Before and after images
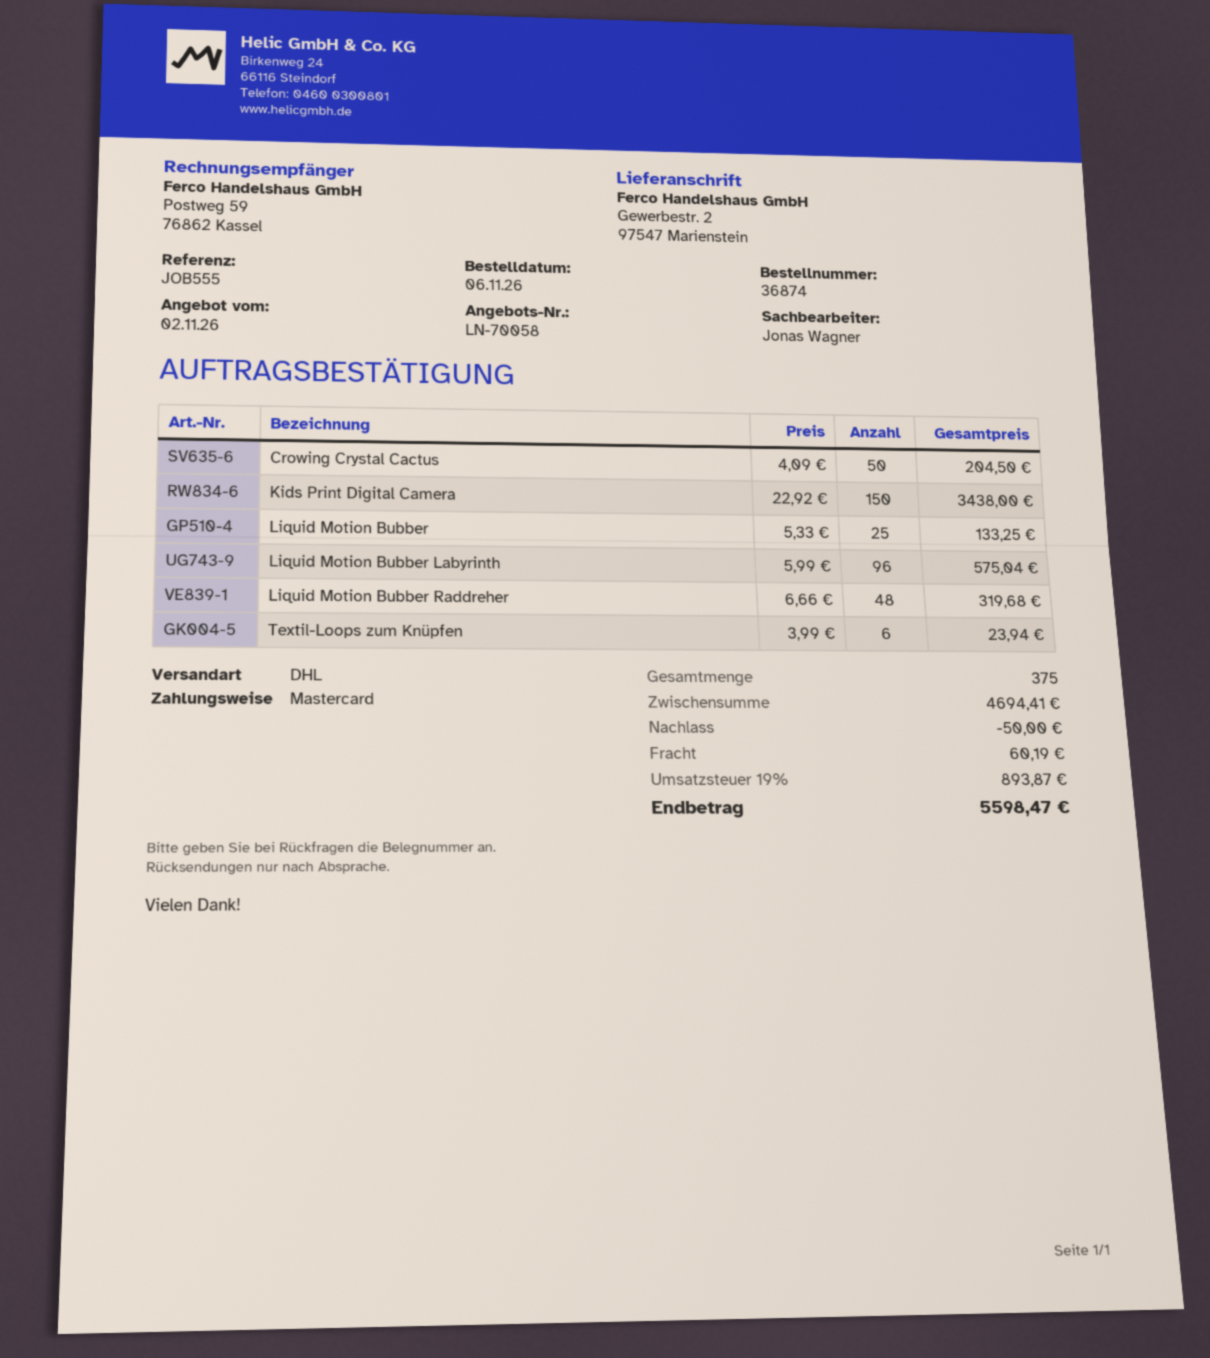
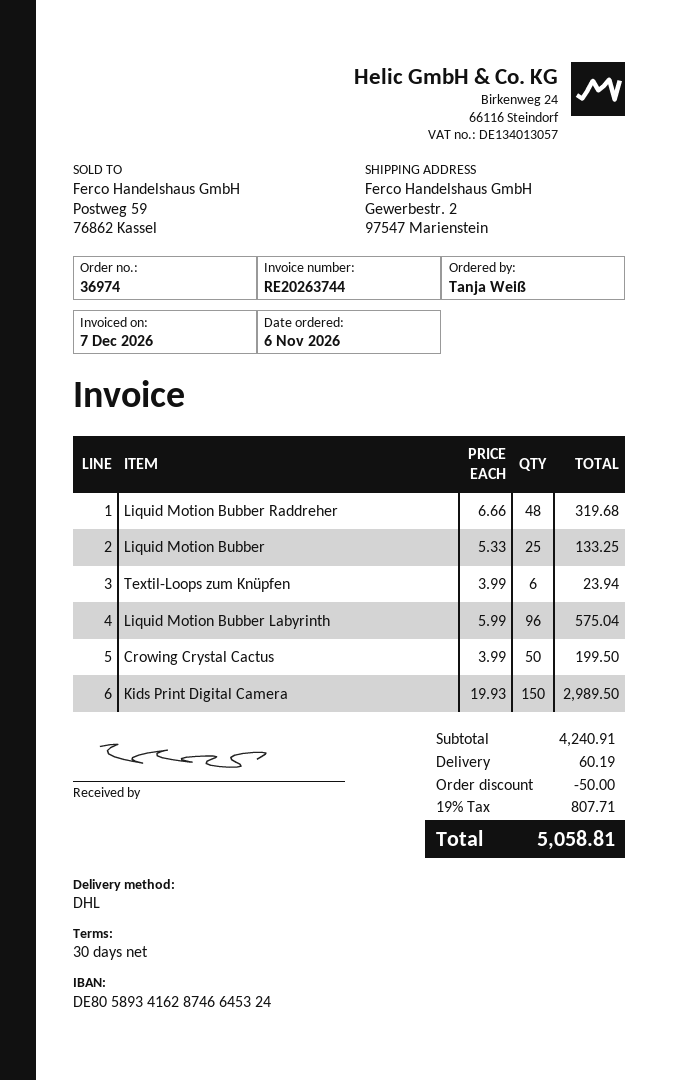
order number: 36874 -> 36974
Crowing Crystal Cactus: 50 x 4.09 = 204.50 -> 50 x 3.99 = 199.50
Kids Print Digital Camera: 150 x 22.92 = 3438.00 -> 150 x 19.93 = 2989.50
subtotal: 4694.41 -> 4240.91
tax: 19% = 893.87 -> 19% = 807.71
total: 5598.47 -> 5058.81

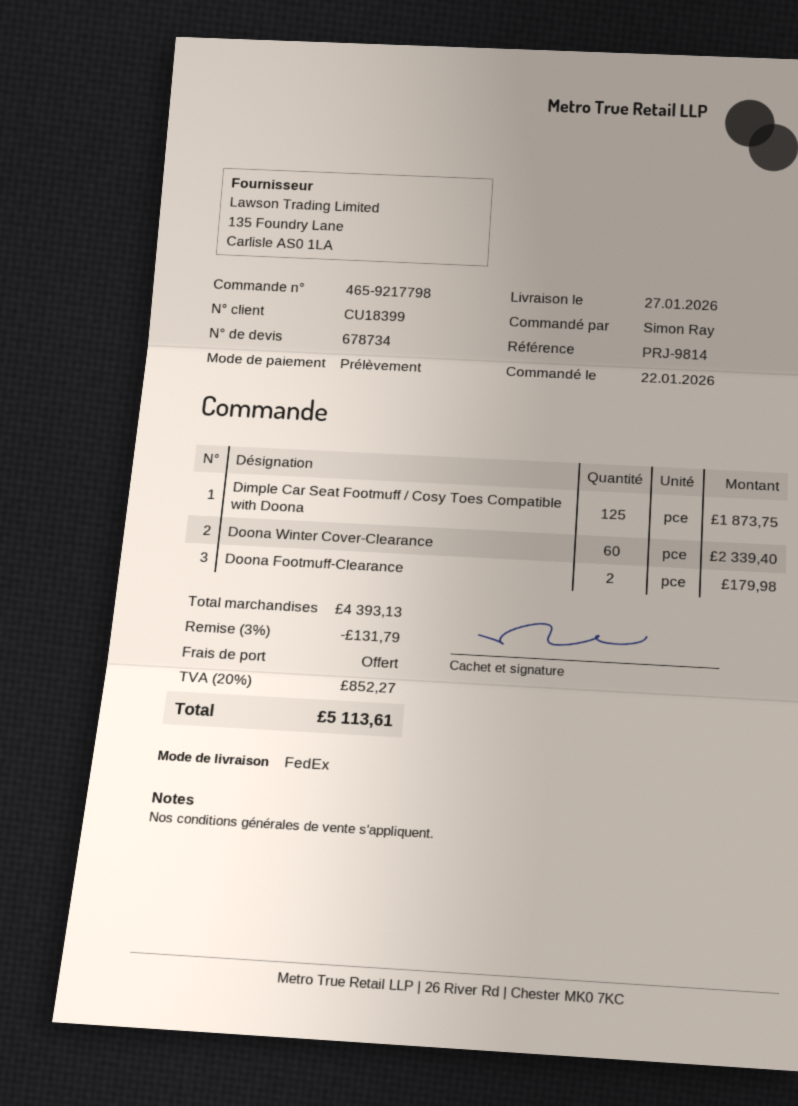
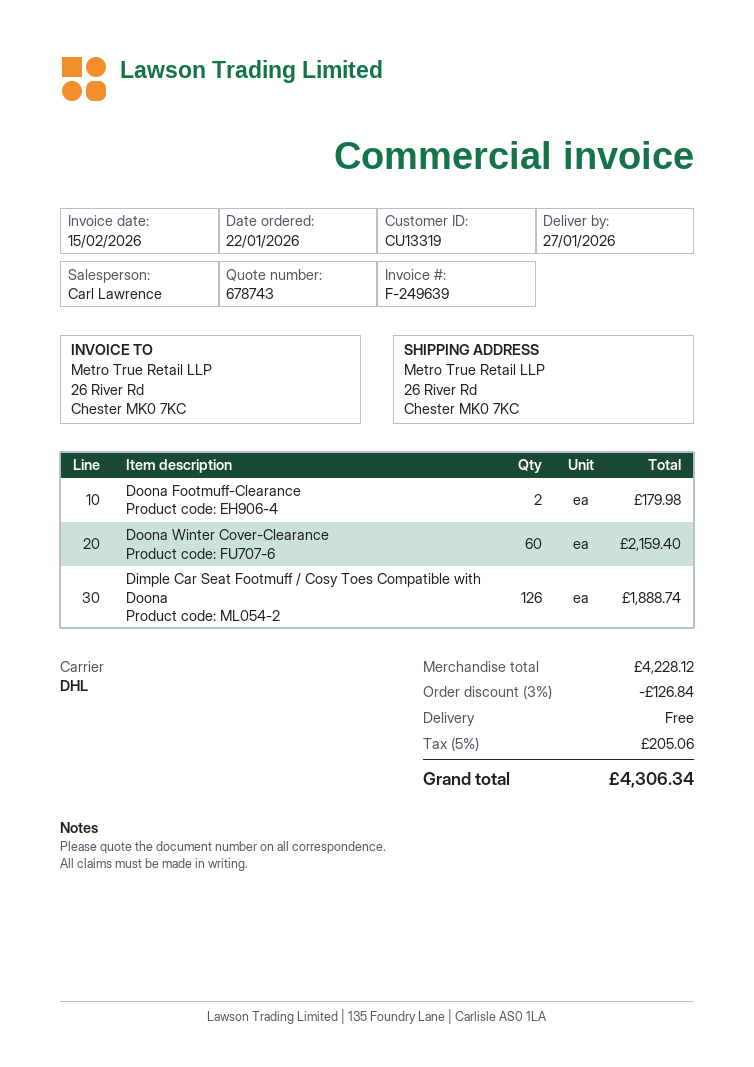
quote number: 678734 -> 678743
customer number: CU18399 -> CU13319
shipping method: FedEx -> DHL
Dimple Car Seat Footmuff / Cosy Toes Compatible with Doona: 125 for 1873.75 -> 126 for 1888.74
Doona Winter Cover-Clearance: 60 for 2339.40 -> 60 for 2159.40
subtotal: 4393.13 -> 4228.12
discount: 3% = 131.79 -> 3% = 126.84
tax: 20% = 852.27 -> 5% = 205.06
total: 5113.61 -> 4306.34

◆ **WHAT TO WORK ON**
Your job is to repeat the data exactly, leaving each picture out.

◆ **TASK RESULT**
order number: 36874 -> 36974
Crowing Crystal Cactus: 50 x 4.09 = 204.50 -> 50 x 3.99 = 199.50
Kids Print Digital Camera: 150 x 22.92 = 3438.00 -> 150 x 19.93 = 2989.50
subtotal: 4694.41 -> 4240.91
tax: 19% = 893.87 -> 19% = 807.71
total: 5598.47 -> 5058.81

quote number: 678734 -> 678743
customer number: CU18399 -> CU13319
shipping method: FedEx -> DHL
Dimple Car Seat Footmuff / Cosy Toes Compatible with Doona: 125 for 1873.75 -> 126 for 1888.74
Doona Winter Cover-Clearance: 60 for 2339.40 -> 60 for 2159.40
subtotal: 4393.13 -> 4228.12
discount: 3% = 131.79 -> 3% = 126.84
tax: 20% = 852.27 -> 5% = 205.06
total: 5113.61 -> 4306.34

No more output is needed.